My Lords, although local authorities, government departments, the NHS and certain other public bodies incur irrecoverable VAT, just as many charities do, on certain of their activities, it is the case that a small number of VAT refund schemes operate in the public sector. Charities already benefit from a range of tax reliefs and it is not proposed to introduce any general VAT recovery scheme for the sector.
My Lords, I thank the noble Lord for his Answer and for the information that he provides. I understand that this is a long-standing problem, but it has been exacerbated by the rise in VAT to 20 per cent. Does the noble Lord agree that in the context of charities such as the excellent Sue Ryder Care, whose centre in Leckhampton I know well, being asked to provide additional public services as part of the big society initiative, some solution should be found to ensure that there is a level playing field between charities, local authorities and the NHS, when all are delivering the same or similar public services?
My Lords, I certainly take the opportunity to commend the work that Sue Ryder and many other charities do. They are facing a tough time, as are many parts of society. We find ourselves in the regrettable situation that charities will be bearing the additional VAT. The whole of society is bearing the burden of the difficult decisions on deficit reduction. The charitable sector of course benefits from significant VAT and other tax reductions and exemptions to the tune of £3 billion a year. The question of a level playing field is important, but it is of a level playing field with the public sector, which itself cannot recover all its VAT. For example, in the National Health Service, only about 20 per cent of the irrecoverable VAT is refunded, and only on outsourced services. Equally, we must remember that there are commercial providers of social care and other services who would be disadvantaged if there was a special scheme for charities.
My Lords, is it not rather unfair to people who donate to charities from their taxed income that, in effect, the income is being taxed twice? They feel that they are doing a good deed and can be rather unhappy that the money is going into the Treasury coffers.
I reiterate that it is important that we recognise that there are significant benefits within the VAT system for charities and that we have exemptions from the general EU rules on VAT that are not enjoyed by charities anywhere else in Europe. It is also the case that other proposals for increases in taxes would have hit charities significantly higher. If, for example, the previous Government’s proposals on increases in national insurance contributions had not been reversed by this Government, there would have been a significantly higher burden on charities than the regrettable increase in the level of irrecoverable VAT. I do not think that we should take this issue in total isolation.
Does the Minister agree with the principle that I set out when I was Chancellor that if one wishes to encourage charities through the tax system, which I approve of, it should be through concessions for charitable giving, not through relieving particular charities from tax?
My Lords, the Minister will have seen my Question on the Order Paper on this important issue. Can he say now how much was raised from charities in irrecoverable taxation in the last year for which figures are available? What kind of inducement is it to charitable giving when moneys intended for deprived and often severely disabled children go instead to the Billy Bunters of the Treasury?

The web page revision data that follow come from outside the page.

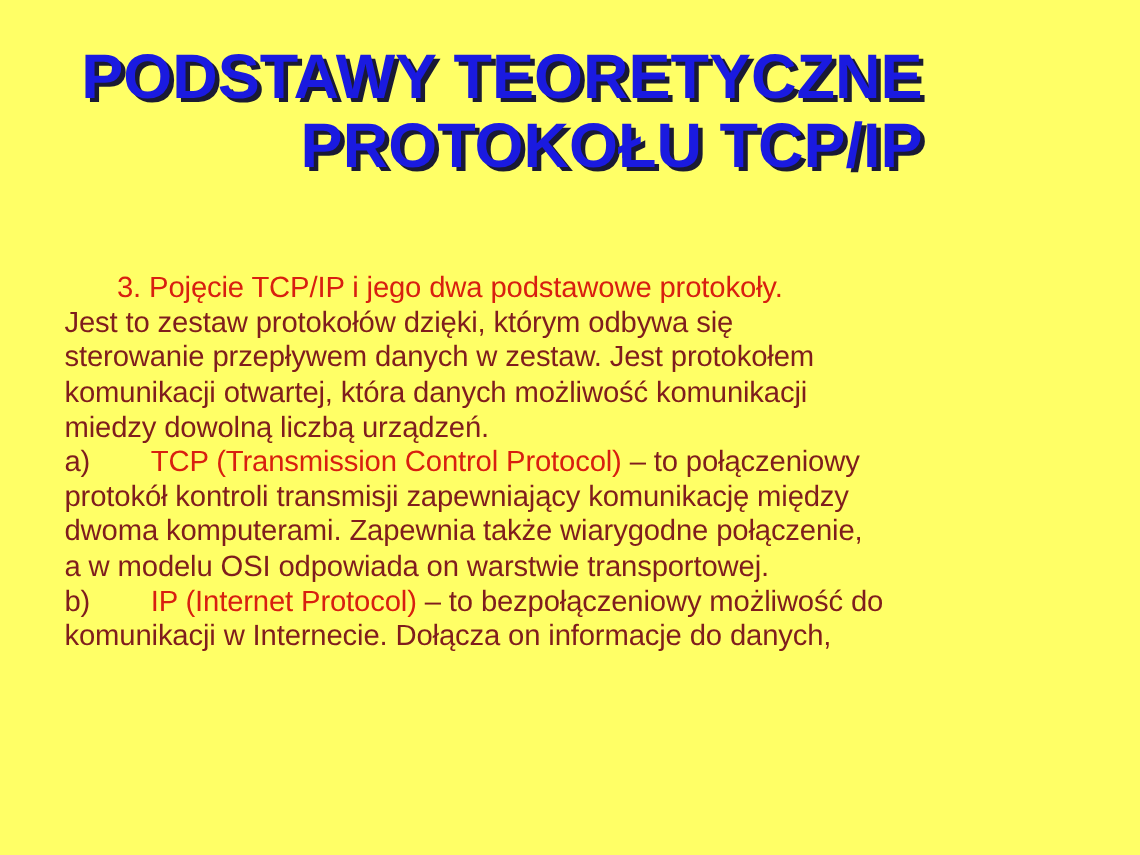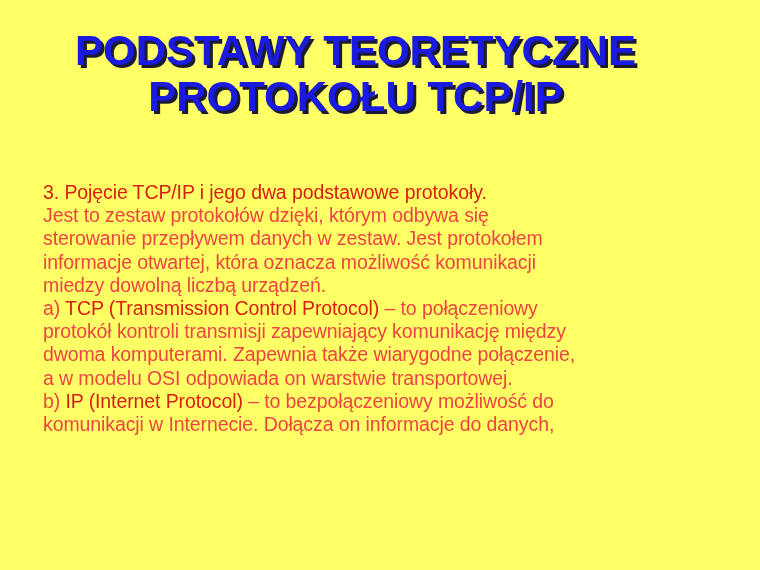--- a/index.html
+++ b/index.html
@@ -25,8 +25,7 @@
     left: 0;
     top: 28px;
     width: 615px;
-    text-align: center;
-    padding-left: 48px;
+    text-align: right;
   }
   .title-line {
     font-family: "Liberation Sans", sans-serif;

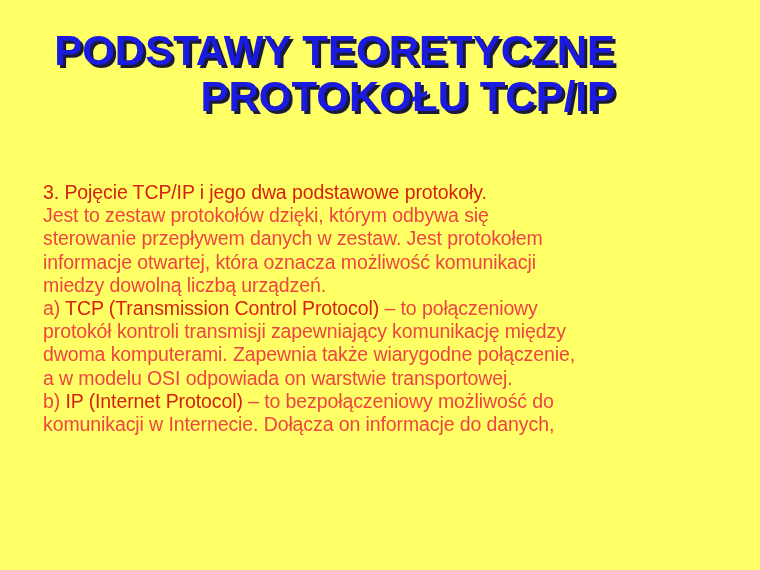--- a/index.html
+++ b/index.html
@@ -53,6 +53,7 @@
   }
   .red {
     color: #D81F10;
+    margin-left: 35px;
   }
   .blk {
     color: #ef4444;

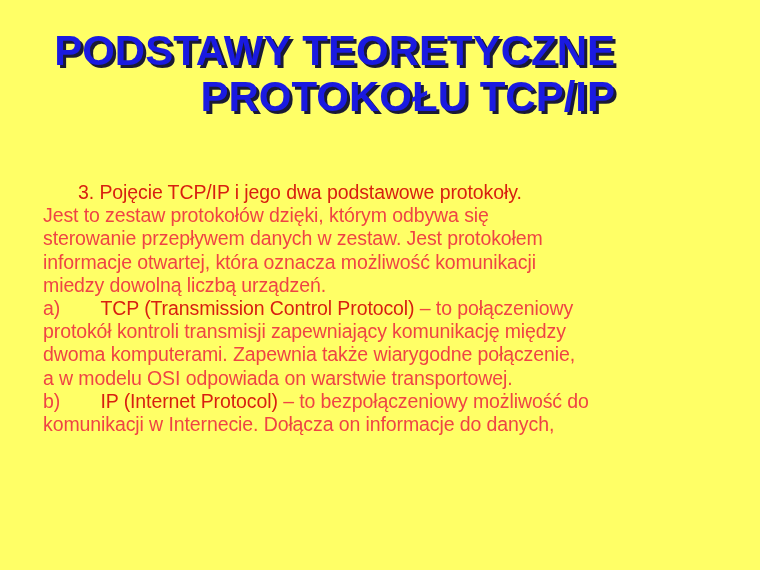--- a/index.html
+++ b/index.html
@@ -56,7 +56,7 @@
     margin-left: 35px;
   }
   .blk {
-    color: #ef4444;
+    color: #7f1d1d;
   }
 </style>
 </head>

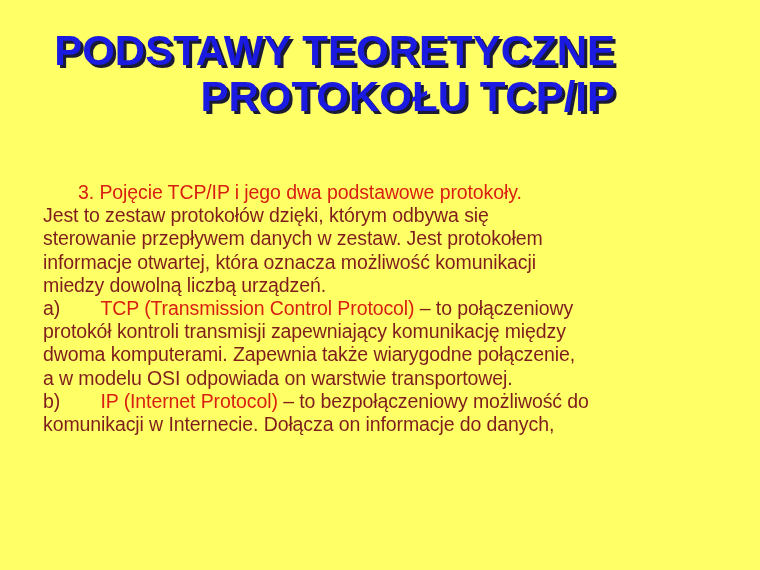--- a/index.html
+++ b/index.html
@@ -73,7 +73,7 @@
       <div class="body-line"><span class="red">3. Pojęcie TCP/IP i jego dwa podstawowe protokoły.</span></div>
       <div class="body-line"><span class="blk">Jest to zestaw protokołów dzięki, którym odbywa się</span></div>
       <div class="body-line"><span class="blk">sterowanie przepływem danych w zestaw. Jest protokołem</span></div>
-      <div class="body-line"><span class="blk">informacje otwartej, która oznacza możliwość komunikacji</span></div>
+      <div class="body-line"><span class="blk">komunikacji otwartej, która danych możliwość komunikacji</span></div>
       <div class="body-line"><span class="blk">miedzy dowolną liczbą urządzeń.</span></div>
       <div class="body-line"><span class="blk">a) </span><span class="red">TCP (Transmission Control Protocol)</span><span class="blk"> – to połączeniowy</span></div>
       <div class="body-line"><span class="blk">protokół kontroli transmisji zapewniający komunikację między</span></div>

My Lords, the increase in taxation from charities, as from other parts of hard-pressed society, including working families and businesses, is regrettably necessary to reduce the enormous deficit that the country has to bear. That is the regrettable state of affairs. It is not easy to consider where the burden should fall. Charities are, in this respect, sharing part of the burden. As I said, there are other tax proposals that the previous Government had that would have hit the charity sector, in this respect, harder. Charities get tax relief of the order of £3 billion through VAT, gift aid and other provisions.
My Lords, I declare an interest as the master of a Cambridge college that is registered with the Charity Commission. I am sure that all noble Lords will know that changes in fiscal policy, with respect to both irrecoverable VAT and the fall in the standard rate of taxation, which has reduced the return on gift aid, have made considerable inroads into the support that government has in the past provided for charities through the fiscal system. We on this side quite understand that these are unintended consequences of fiscal policy, but we do not accept the negativism and complacency that the noble Lord has displayed. There is an easy answer to this question. He usually asks for policies because the Government cannot think them up themselves, so I will give him one: why are charities not allowed to make a return to the Treasury of the VAT paid, so that the Treasury can then apply a clear discount for charities, thus making its revenue from charities transparent, not disguised as it is at present?
My Lords, we look at charitable-related VAT schemes and have a number under consideration at the moment. I am always happy to look at schemes. I stress that the Government have made special recognition of the importance of the charitable sector through the tough spending review. The Office for Civil Society will be spending around £470 million on programmes supporting the voluntary and community sector over the spending review period. The big society bank will have a further contribution to make and my right honourable friend the Chancellor announced a £100 million transition fund for those voluntary and community sector organisations that are affected by spending reductions. The Government absolutely recognise the support that is needed for this sector.